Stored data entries
○ ○ ○
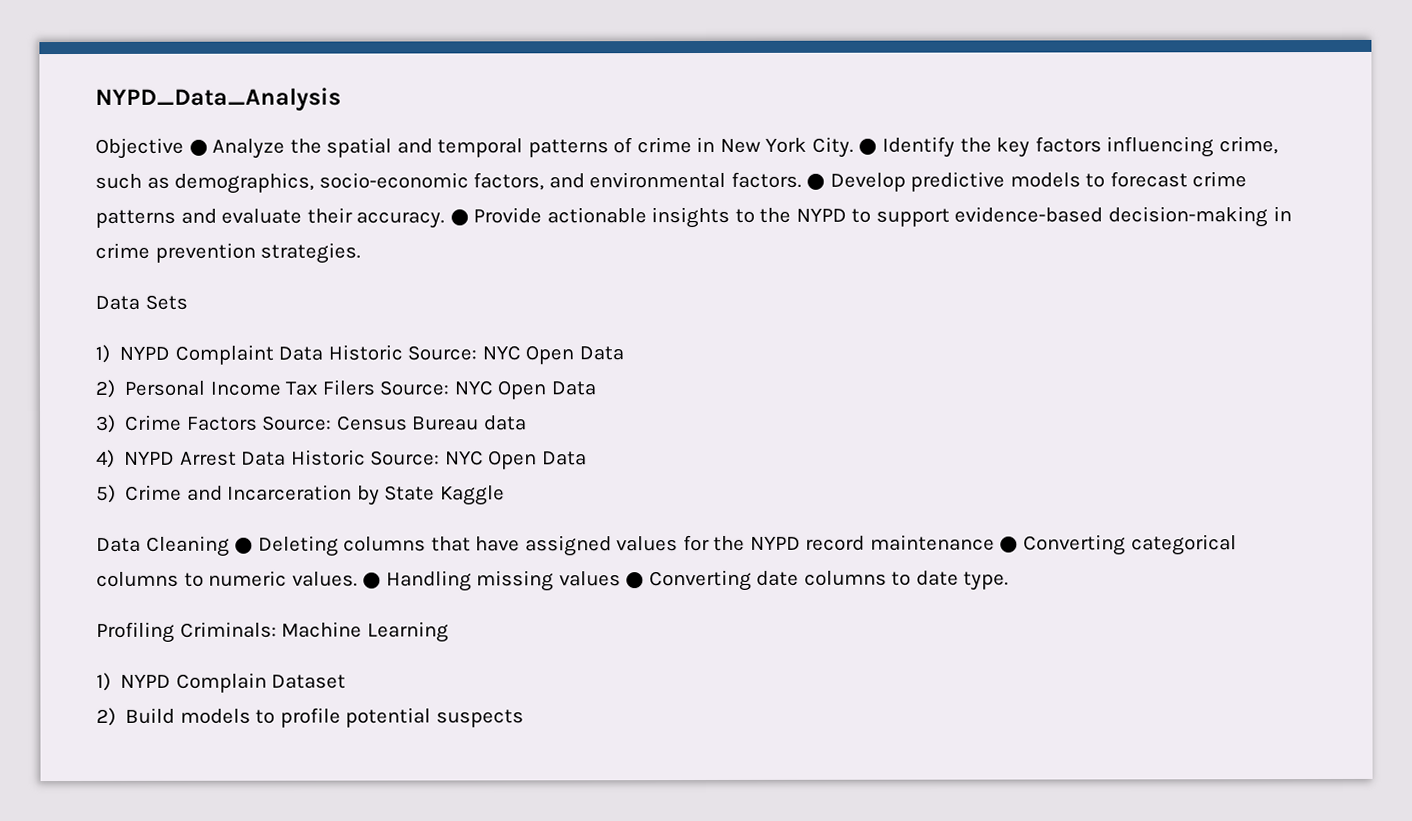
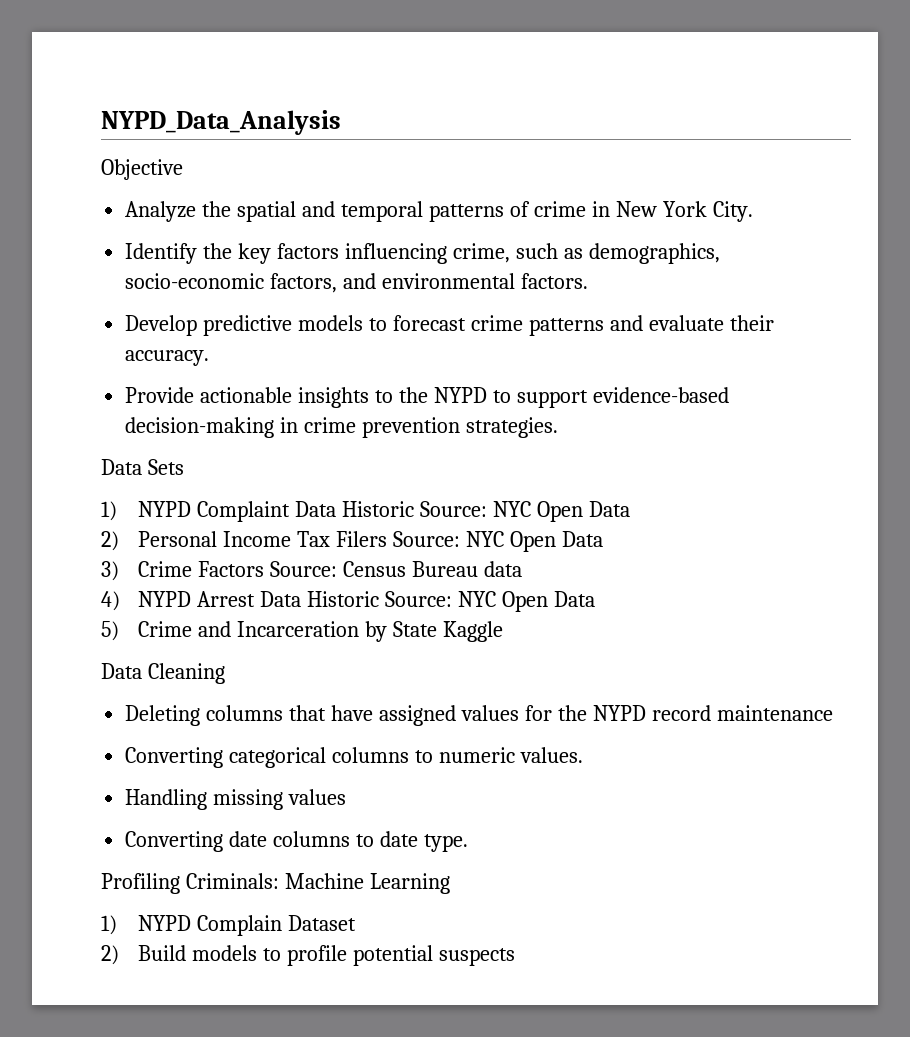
- Objective ● Analyze the spatial and temporal patterns of crime in New York City. ● Identify the key factors influencing crime, such as demographics, socio-economic factors, and environmental factors. ● Develop predictive models to forecast crime patterns and evaluate their accuracy. ● Provide actionable insights to the NYPD to support evidence-based decision-making in crime prevention strategies.
+ Objective
+ Analyze the spatial and temporal patterns of crime in New York City.
+ Identify the key factors influencing crime, such as demographics, socio-economic factors, and environmental factors.
+ Develop predictive models to forecast crime patterns and evaluate their accuracy.
+ Provide actionable insights to the NYPD to support evidence-based decision-making in crime prevention strategies.
- Data Cleaning ● Deleting columns that have assigned values for the NYPD record maintenance ● Converting categorical columns to numeric values. ● Handling missing values ● Converting date columns to date type.
+ Data Cleaning
+ Deleting columns that have assigned values for the NYPD record maintenance
+ Converting categorical columns to numeric values.
+ Handling missing values
+ Converting date columns to date type.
○ ○ ○
Activity :: State the count of lines above containing the string "actionable", and add nothing to it.

Task response :: 2